With the way things are rolling, Ellis does not want to introduce any counterintuitive elements into her dominant, fine-tuned machine.
“If we feel good, if we are playing the way we can play, we can win games,” she said. “I don’t think there is plotting out a dream path. The draw is what it is, and we navigate what is in front of us.”
Ellis carries so much confidence in the roster, she rested most of the starters from the opener and, in the second half, removed three players who had started both matches. In all, every player, except the two backup goalkeepers, has made an appearance — a remarkable situation after two matches.
“If you want to go far in the tournament,” Ellis said, “you’ve got to have legs.”
As for interrupting the momentum created by the opening-day starters, Ellis added, “I don’t have any concerns about losing any rhythm [and] having those players who didn’t play [Sunday] prepared and hungry and ready to go.”
The rotation is also keeping everyone engaged, she said. “It’s a happy camp.”
Sunday’s starters were happy to show their stuff, particularly Lloyd and left back Tierna Davidson, who, at 20, is the team’s youngest player. She assisted on the last two goals.
Lloyd, who will turn 37 next month, has said repeatedly that she does not like coming off the bench. With a dynamic three-player front line ahead of her on the depth chart, she has had to wait her turn.

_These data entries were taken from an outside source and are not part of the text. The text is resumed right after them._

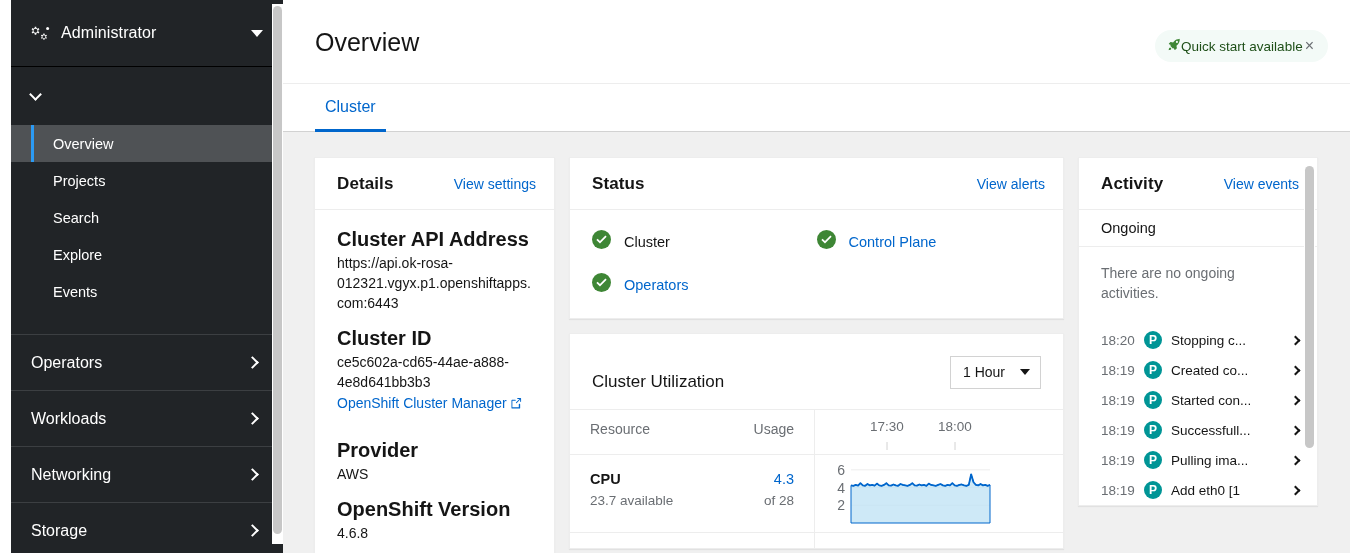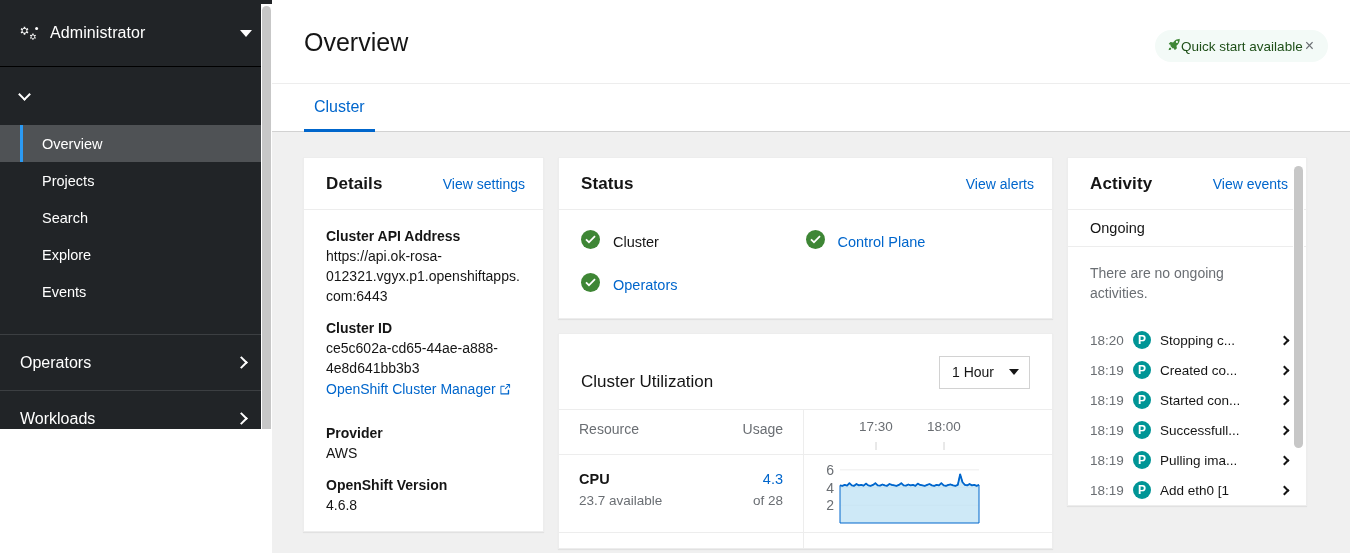--- a/index.html
+++ b/index.html
@@ -14,9 +14,9 @@
 
   
   .sidebar {
-    width: 272px; min-width: 272px; height: 429px;
+    width: 272px; min-width: 272px; height: 553px;
     background: #212427; color: #ffffff;
-    position: relative; overflow: hidden;
+    position: relative; overflow: hidden; margin-left: 11px;
   }
   .perspective {
     height: 67px; display: flex; align-items: center;

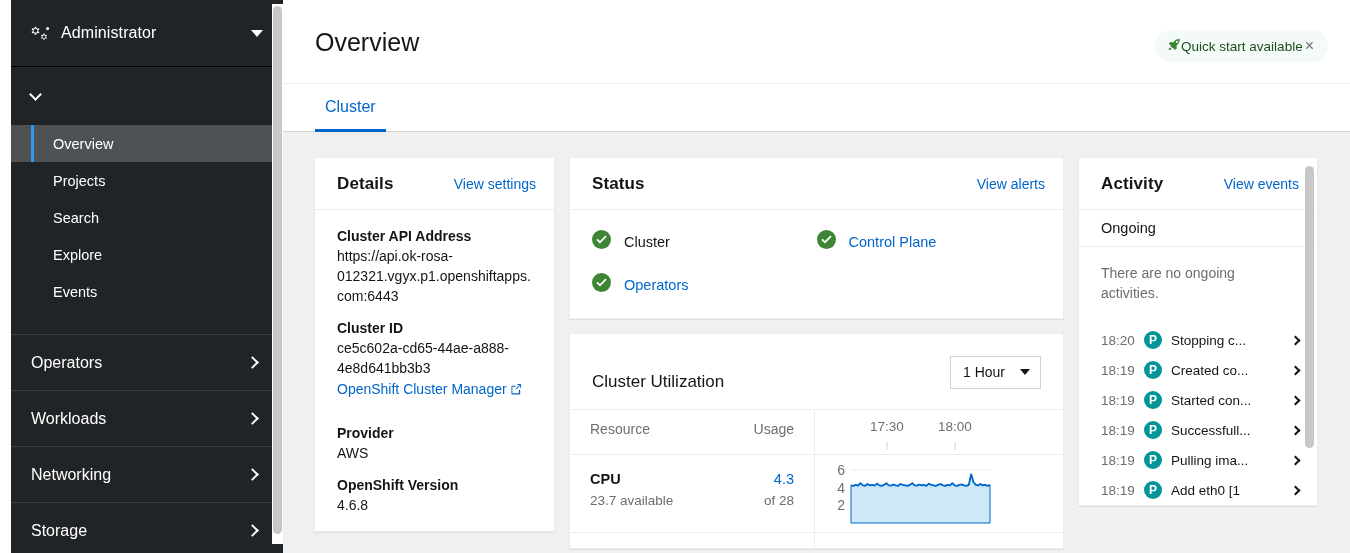--- a/index.html
+++ b/index.html
@@ -117,7 +117,7 @@
 
   
   .details-body { padding: 18px 22px 16px 22px; }
-  .dt { font-size: 14px; font-weight: 700; color: #151515; margin-bottom: 2px; }
+  .dt { font-size: 20px; font-weight: 700; color: #151515; margin-bottom: 2px; }
   .dd { font-size: 14px; color: #151515; line-height: 20px; word-break: break-word; margin-bottom: 14px; }
   .ext-icon { display: inline-block; margin-left: 4px; vertical-align: -1px; }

On Sunday, Alex Morgan (five goals against Thailand), Megan Rapinoe and Tobin Heath were not needed.
“Nothing has changed. My preparation is the same,” said Lloyd, who set a record by scoring in a sixth consecutive World Cup match, dating from her 2015 heroics in Canada. “Mentally I am stronger than ever. I know what I need to do. I know my ability is there. I know this is the best version of me. I just got to go out there and prove it.”
She did by increasing her World Cup career scoring total to 10 — third in the U.S. record book — with goals in the 11th and 35th minutes.
The first came on a hellacious half-volley from 17 yards that beat Endler with force and accuracy.
Before Lloyd scored again, Ertz made a near-post run on Davidson’s corner kick and, without looking at the target, nodded the ball into the corner.
Later, Davidson floated a corner to Lloyd for a powerful header from seven yards — her 113th in a national team career spanning 14 years.
With Ertz’s and Lloyd’s ability in the air, Davidson said, “It wasn’t that hard for me.”
The Americans, however, did survive a scare while leading 1-0.
Goalkeeper Alyssa Naeher failed her first test of the tournament, not coming off her line quickly enough to prevent Carla Guerrero from pushing Claudia Soto’s free kick into the net. Guerrero, however, had been a step offside.
Endler, who played at the University of South Florida and is employed by French club squad Paris Saint-Germain, put on a spectacular display in the second half. Despite the defeat, she was named player of the match.
Nonetheless, the Americans improved to 19-1-3 all-time in group play, the only defeat coming to Sweden in 2011. Their shutout streak this year reached six matches and seven in the past eight.
Although a potential quarterfinal clash with France looms, Ellis said her only concern is Sweden.
“Beyond that, there is a lot of grass to navigate between now and our potential matchups,” she said. “France is a fantastic team, but there are a lot of really good teams. That’s why it’s going to be such a great tournament.”